Mit Elektronik und Tanz wagte das „Ensemble Plus“ mit seinem Leiter Guy Speyers am Freitagabend im „vorarlberg museum“ Neues und war damit überaus erfolgreich.
Was im Bereich der Popmusik längst so normal ist, dass es kaum jemand hinterfragt, ist im Rahmen der sogenannten Ernsten Musik immer noch die berühmte heiße Kartoffel, die man nicht gerne in die Hand nimmt. Gemeint ist die Einbindung der Elektronik. Selbst in der Neuen Musik tut man sich mit der Verbindung zur Steckdose schwer, was das „Ensemble Plus“ selbst beweist. Es hat sich in den dreißig Jahren seines Bestehens vor allem Neuer Musik gewidmet, aber fast nur mit herkömmlichen Instrumenten. „Mir ist im Ländle kein Ensemble bekannt, das Neue Musik mit Elektronik verbindet, also machen wir es jetzt“, sagt Guy Speyers.
Programm für eine kleine Zielgruppe
Dem engagierten Musiker, der vor einigen Jahren das Ensemble Plus vom langjährigen Leiter Andreas Ticozzi übernommen hat, darf man hier allerdings entgegnen, dass die „Bludenzer Tage zeitgemäßer Musik“ Neue Musik mit Elektronik seit Langem im Programm haben, jedoch vor allem mit internationalen Musikern und vor meist recht kleinem Publikum. Nun, allzu reich war der Besuch auch beim Konzert des „Ensemble Plus“ am Freitag im „vorarlberg museum“ nicht, doch die wenigen Reihen im Atrium waren großteils besetzt. „Es ist uns bewusst, dass wir hier ein lediglich ausgewähltes Publikum erreichen“, sagt Speyers. Ob die Entscheidung, Tanz in die Aufführung einzubeziehen, dieser Überlegung geschuldet ist, sei dahingestellt, jedenfalls gelang damit ein optimales Format.
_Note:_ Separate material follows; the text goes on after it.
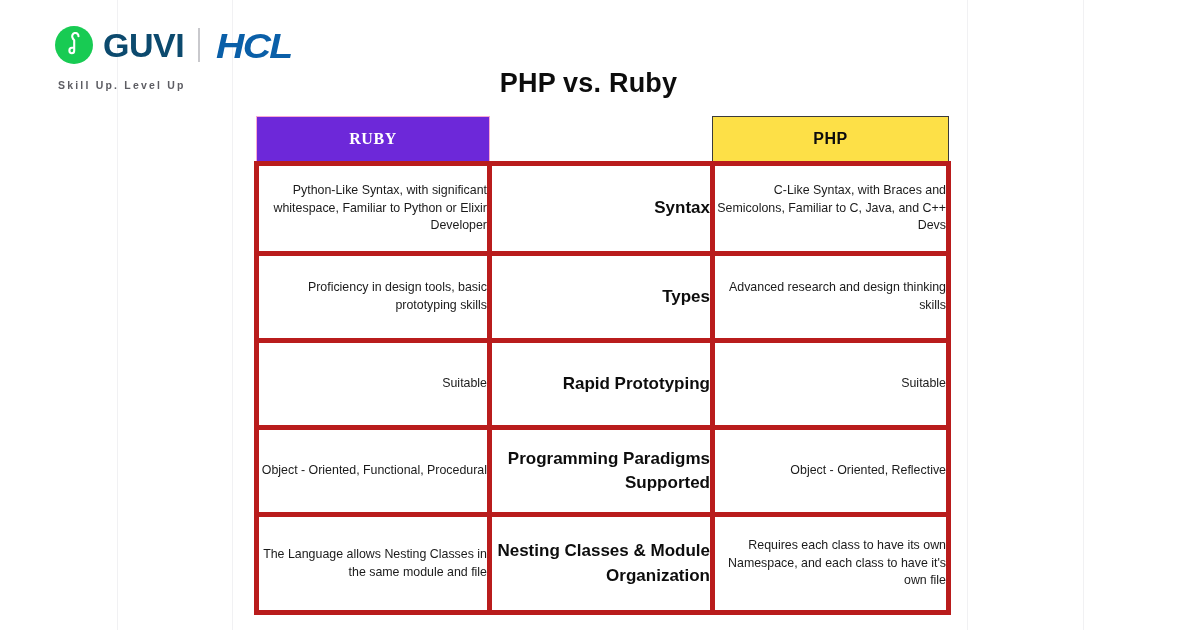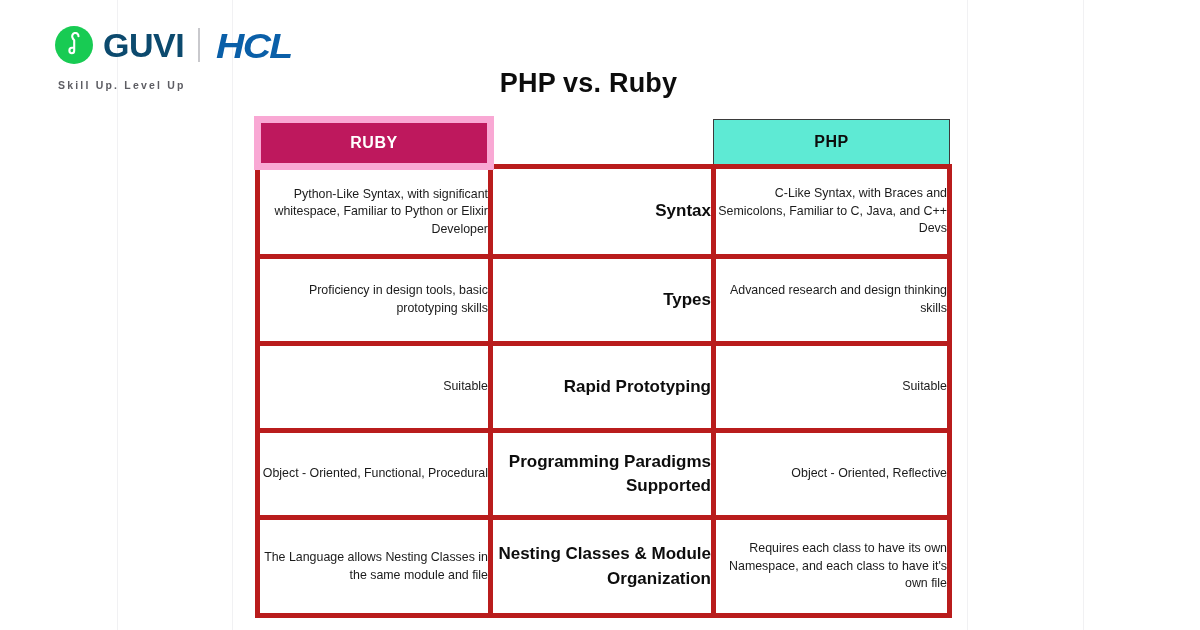"RUBY" .hd-ruby { background: #be185d -> #6d28d9; border: 7px solid #f9a8d4 -> 1px solid #f9a8d4; font-family: none -> Liberation Serif, serif }
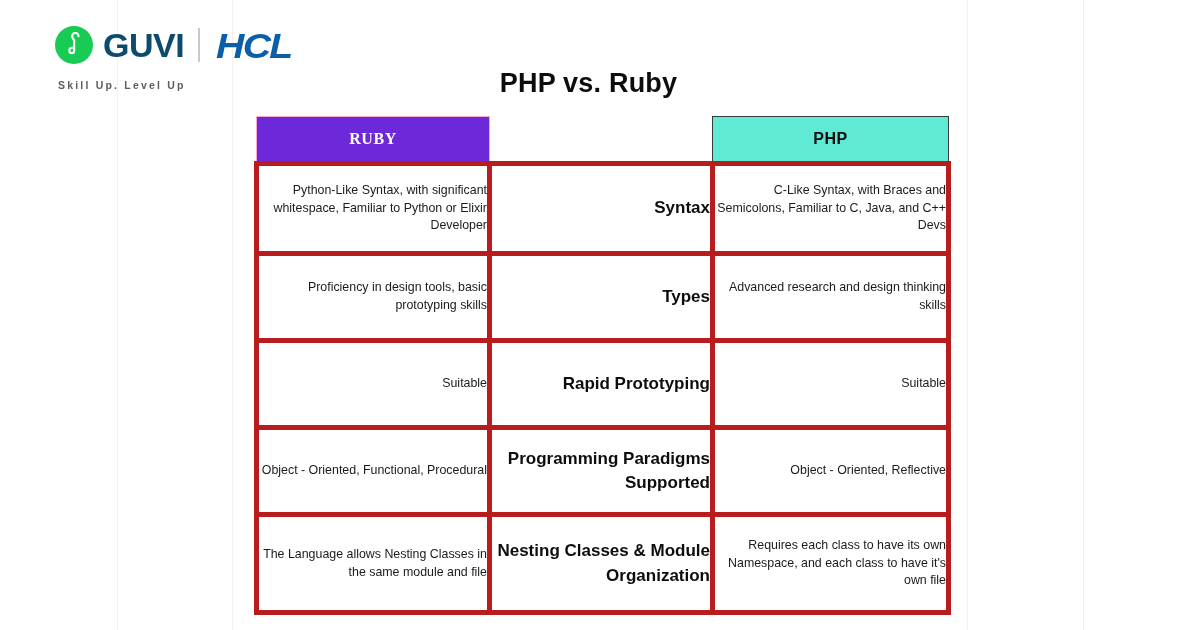"PHP" .hd-php { background: #5eead4 -> #fde047 }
„Transhumane“ Musik und emotionaler Tanz
Denn die Musik, so hervorragend sie auch dargeboten wurde, bleibt kalt, um nicht zu sagen, transhuman, auch wenn der Keyboarder Benny Omerzell sich vor seine Instrumente sogar hingekniet hat. Der Tanz der beiden Frauen, Marina Rützler und Silvia Salzmann, brachte die emotionale Ebene ins Spiel. Die Bewegungen der beiden zwischen Annäherung und individuellem Tun, zwischen Kraft und Erschlaffung, zwischen Strahlen und Schmerz berührten und nahmen die Menschen im Raum mit. Die beiden Tänzerinnen schufen ihre Bewegungen aus dem Moment heraus, ebenso wie die Musik improvisiert war. Der Dialog zwischen diesen beiden Kunstformen gelang wunderbar und faszinierte durch die ganze Aufführung hindurch.
Ein Erleben aus dem Moment heraus
Guy Speyers, selbst an der Viola und einem Chaos Tab, sowie Marcus Huemer mit seinem ebenfalls elektronisch angeschlossenen Kontrabass sind Musiker, die aus der „Ernsten Musik“ kommen, der Schlagzeuger Michael Naphegyi und Benny Omerzell an den Tasten sind eher dem Jazz verbunden. Die vier erschufen Klangflächen, legten anhaltende Töne zugrunde, bauten Steigerungen bis zur Schmerzgrenze auf und beruhigten. Zusammen mit dem Tanz schufen sie ein Erleben aus dem Moment heraus sowie einen Raum zur Begegnung und zur Überwindung von Barrieren.